I really like cooking. There's three ways that I develop my cooking skills. One is tradition: I find someone in my family who makes a specific dish and I help them make it until I understand the dish and all of its variations. There are few recipes that come out of this, unless it's some basic proportion work and hints about how to handle the ingredients. Successes? Green bean stew, macaroni and cheese, meatballs in the oven and potatoes, leeks and rice, stuffed turkey, apple (cranberry) pie, roasted salmon, lentil soup, strawberry shortcake, gingerbread and whipped cream. Failures? Pancakes, stuffed peppers, avgolemono.

The second method is necessity: I need to impress someone/make something for someone/make something for me to prove that I can. Usually this is focused on one specific recipe, that I then work through, seeing if I can. Successes? Homemade brownies, raspberry lemonade bars, cranberry sauce, cherry almond crisp, meatballs politiki, tzatziki, varieties of spinach salads and vinagrettes. Failures? olive oil cake, blood orange compote, this orecchiette dish with anchovies that I will never attempt again.

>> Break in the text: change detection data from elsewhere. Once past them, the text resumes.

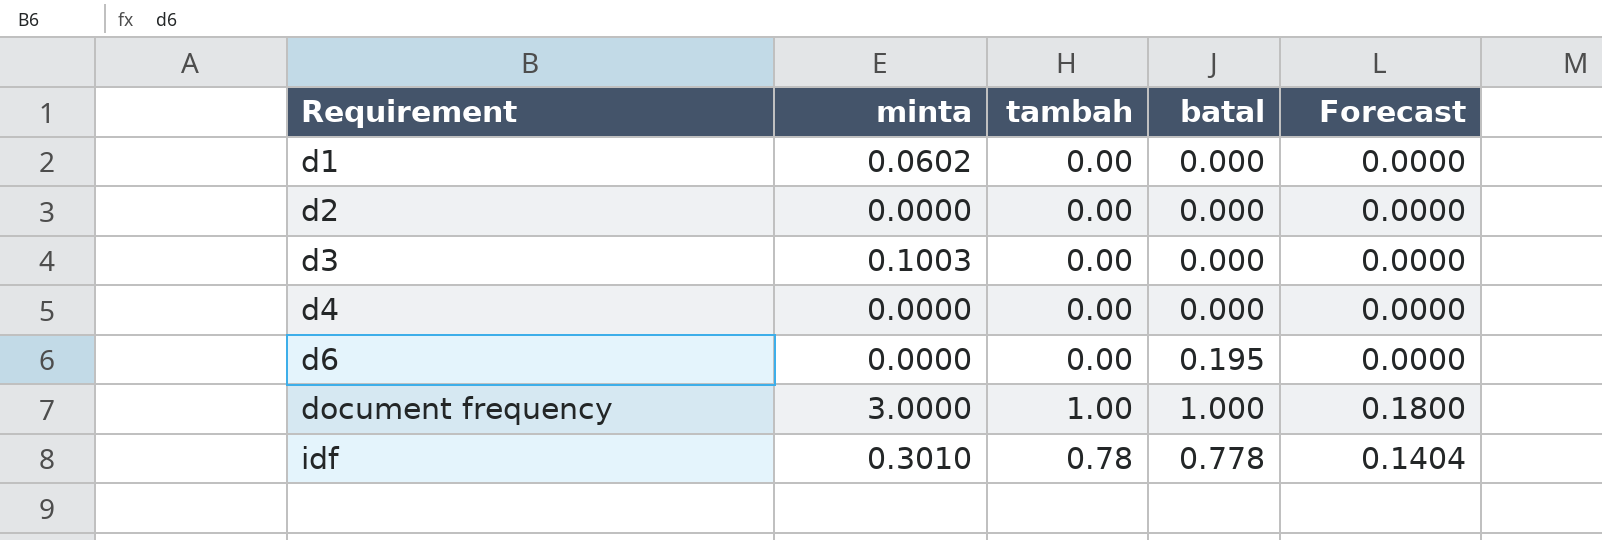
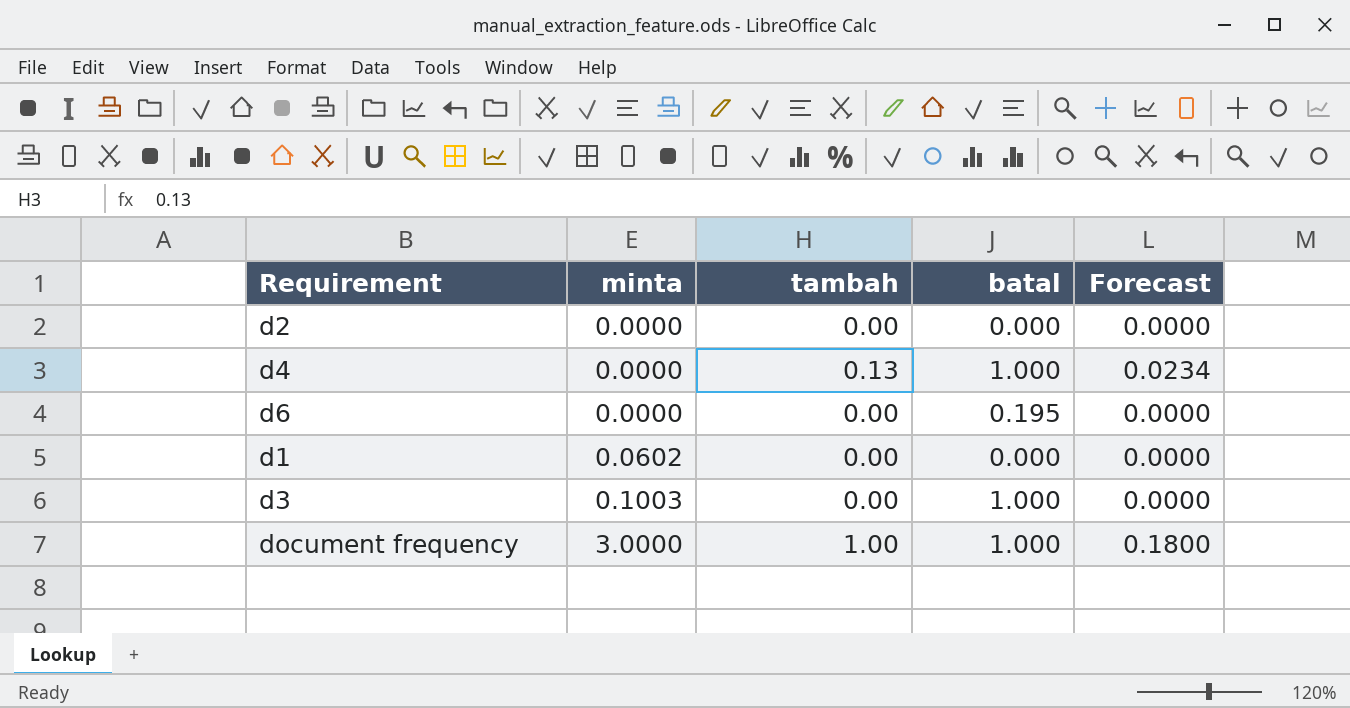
row order: Requirement ascending -> minta ascending
row idf: 0.3010 | 0.78 | 0.778 | 0.1404 -> none
d4 | tambah: 0.00 -> 0.13
d4 | batal: 0.000 -> 1.000
d4 | Forecast: 0.0000 -> 0.0234
d3 | batal: 0.000 -> 1.000

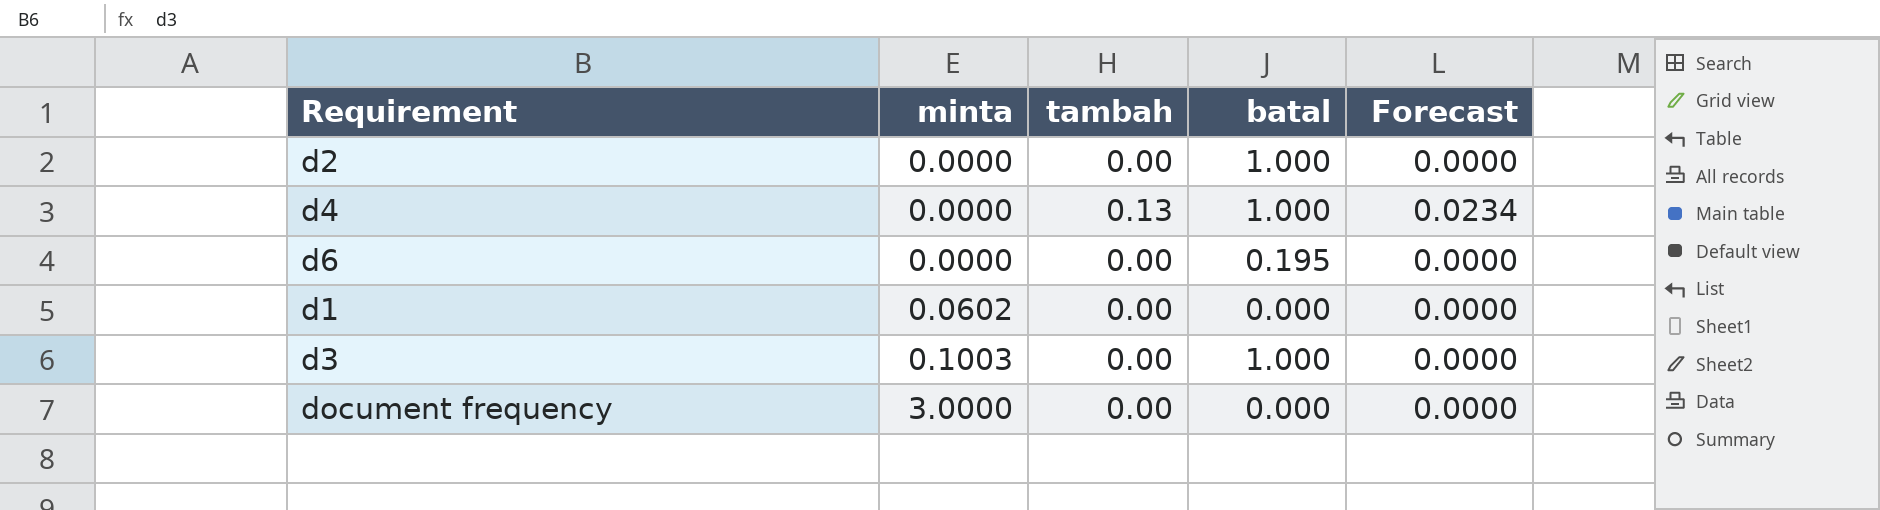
d2 | batal: 0.000 -> 1.000
document frequency | tambah: 1.00 -> 0.00
document frequency | batal: 1.000 -> 0.000
document frequency | Forecast: 0.1800 -> 0.0000

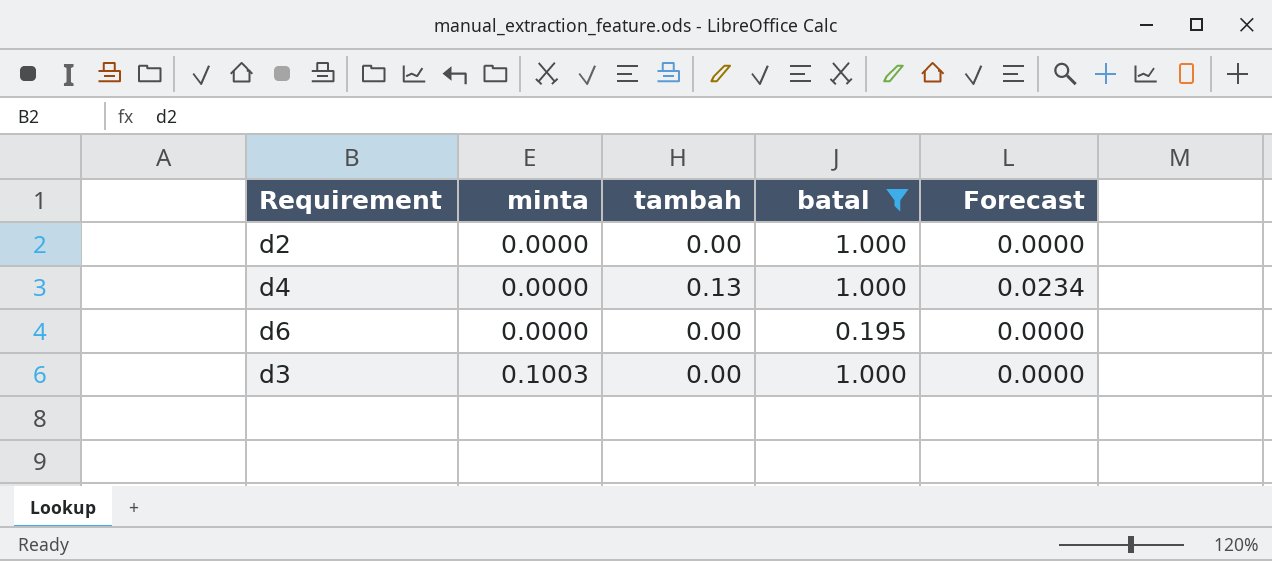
filter: none -> batal != 0.000

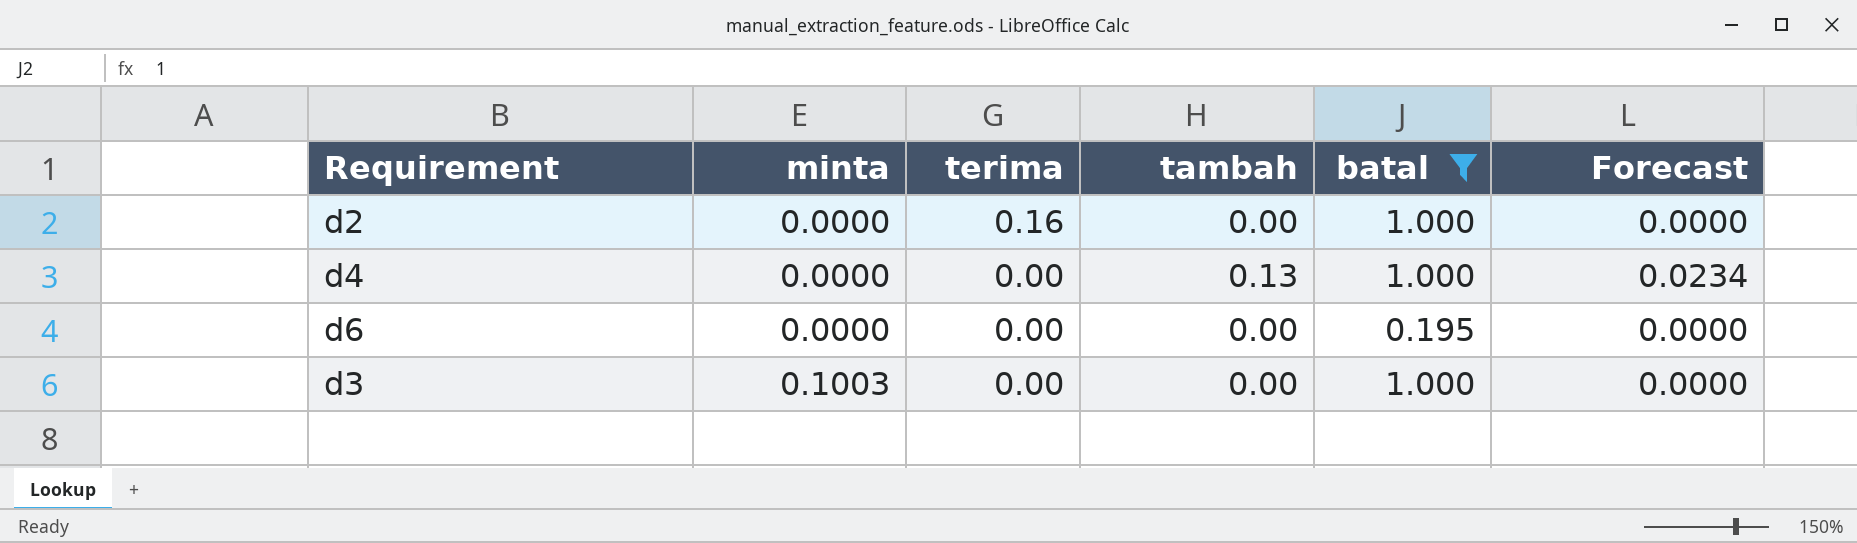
column terima | position: none -> 3

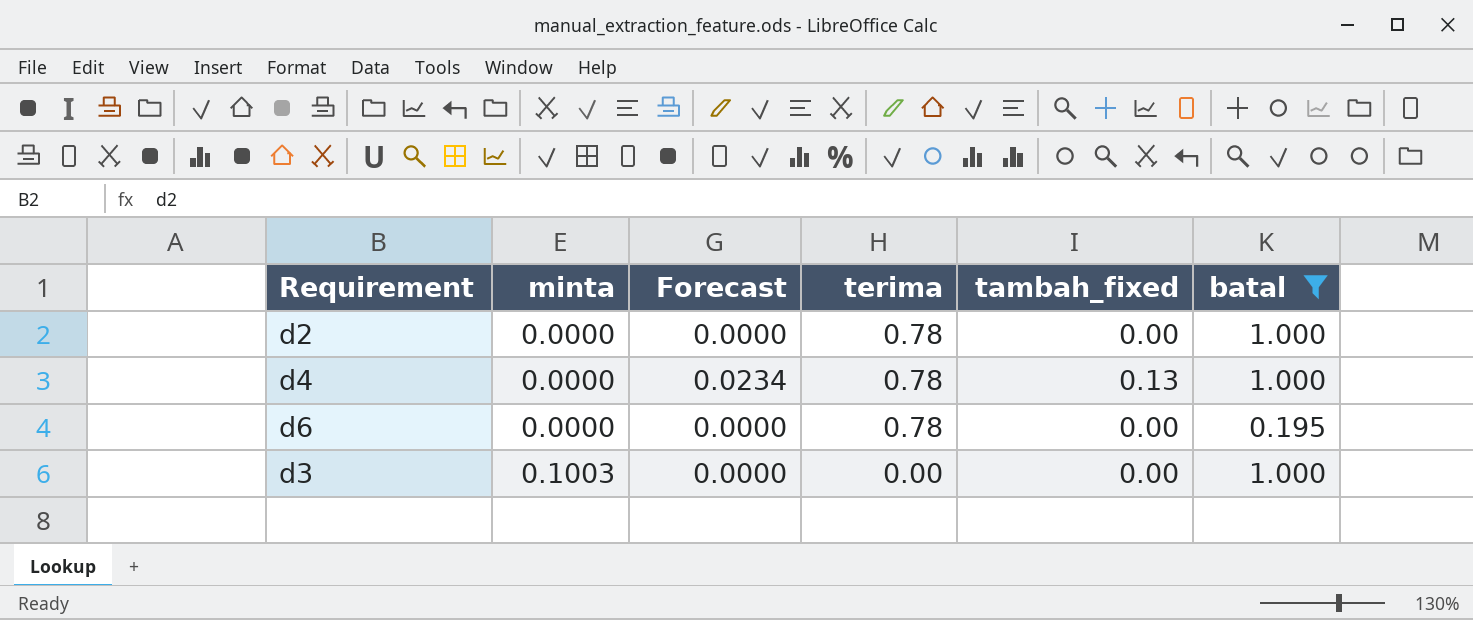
column Forecast | position: 6 -> 3
column name: tambah -> tambah_fixed
d2 | terima: 0.16 -> 0.78
d4 | terima: 0.00 -> 0.78
d6 | terima: 0.00 -> 0.78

The last one is my favorite one, exploration: I wake up in the morning, sometimes, with a hankering to bake something using some ingredient. Or I smell something somewhere, and I want to work with it, see if I can replicate it. The key with this is that I find several recipes and then make my own from them. Successes? Vegan potato leek soup, poached black cod, potato kale soup with chorizo, chicken hearts and onions, jalapeno guacamole, fried eggplants, cranberry jalapeno relish, and the triumph of my life, a recipe that my family has come to ask for every summer - Blueberry rhubard streusel cake. Failures? Pan-seared apricots (I still think I can make that work).

And now, one more success for the exploration section: Pumpkin cornbread!



Heat oven to 400-425 degrees, grease or line an 8x8 baking pan.

Mix together:
1 cup all purpose flour
3/4 cup yellow cornmeal
1 tsp baking powder
1/2 tsp baking soda
1/4 tsp salt

Mix together in a bowl and make a well. Into that well put 1/4 tsp cinnamon, dash of ginger, dash of nutmeg, dash of cloves.

In separate bowl:
Beat 2 eggs and a splash of milk together very well.
Add barely 1/2 cup of brown sugar, tightly packed.
If using dark brown sugar - add dash of maple syrup.
If using light brown sugar - add dash of molasses.
1/4 cup olive oil.
1 cup pumpkin puree.

Mix the wet together very well and then pour into the well of the dry. Using a wooden spoon, mix together dry and wet. Do not worry about lumps. Lumps happen.

Pour batter into pan. Put pan in oven. Bake for 20-25 minutes. Eat. Mmmmmmmmmm.